Experimental Study on Temperature Sensitivity of the State of Charge of Aluminum Battery Storage System

Abstract

The operating temperature of a battery energy storage system (BESS) has a significant impact on battery performance, such as safety, state of charge (SOC), and cycle life. For weather-resistant aluminum batteries (AlBs), the precision of the SOC is sensitive to temperature variation, and errors in the SOC of AlBs may occur. In this study, a combination of the experimental charge/discharge data and a 3D anisotropic homogeneous (Ani-hom) transient heat transfer simulation is performed to understand the thermal effect of a novel battery system, say an aluminum-ion battery.
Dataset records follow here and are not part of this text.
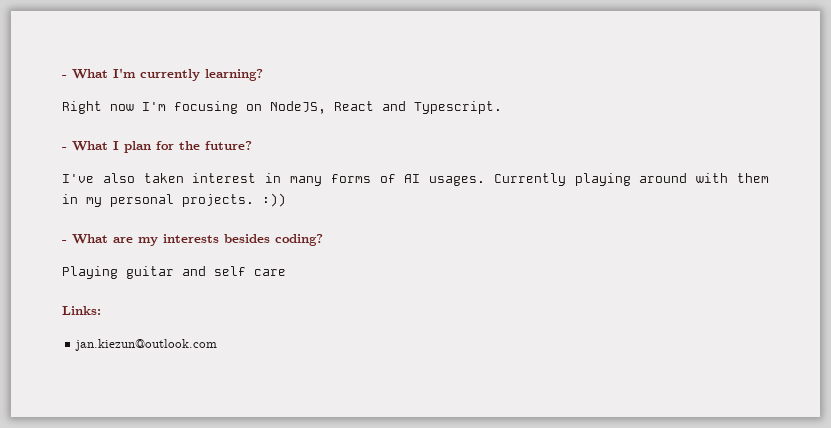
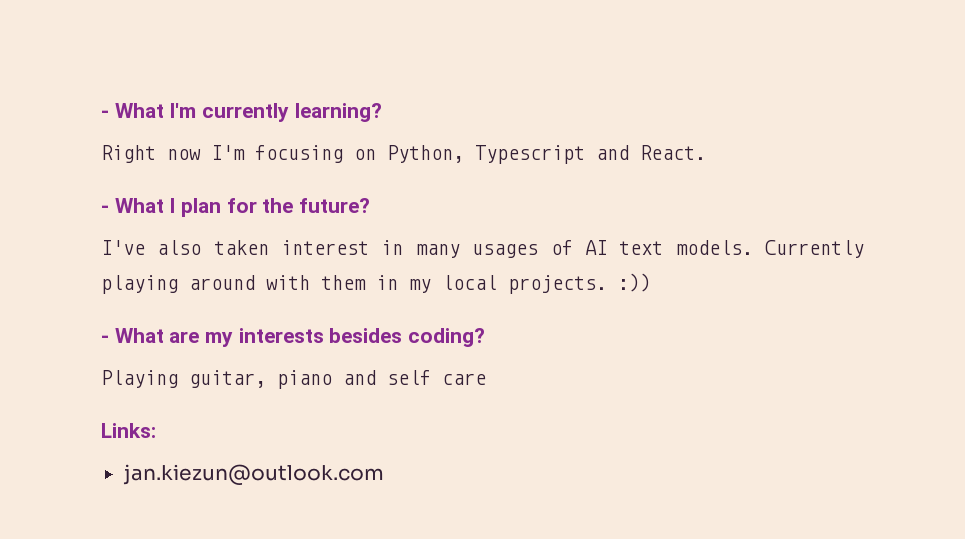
- Right now I'm focusing on NodeJS, React and Typescript.
+ Right now I'm focusing on Python, Typescript and React.
- I've also taken interest in many forms of AI usages.
+ I've also taken interest in many usages of AI text models.
- Currently playing around with them in my personal projects. :))
+ Currently playing around with them in my local projects. :))
- Playing guitar and self care
+ Playing guitar, piano and self care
The study conducts a turbulence fluid dynamics method to solve the temperature distribution of the battery rack, and the entropy generation method analyzes the heat generation of AlB during the charging/discharging process. The AlB is modeled by a second-order Thevenin equivalent circuit to estimate the status of the battery. An extended Kalman filter is applied to obtain the accurate SOC for monitoring the battery cell. The current study conducts the Galvanostatic Intermittent Titration Technique (GITT) on aluminum-ion batteries under different operation temperatures: 25 °C, 40 °C, 60 °C, and 80 °C. According to the sensitivity analysis of the SOC, the temperature sensitivity tends to or greater than one, ST≥1, while the operation temperature is above 40 °C, and the SOC modification of EKFtmep estimator improves the battery state of charge in the error range below 1%.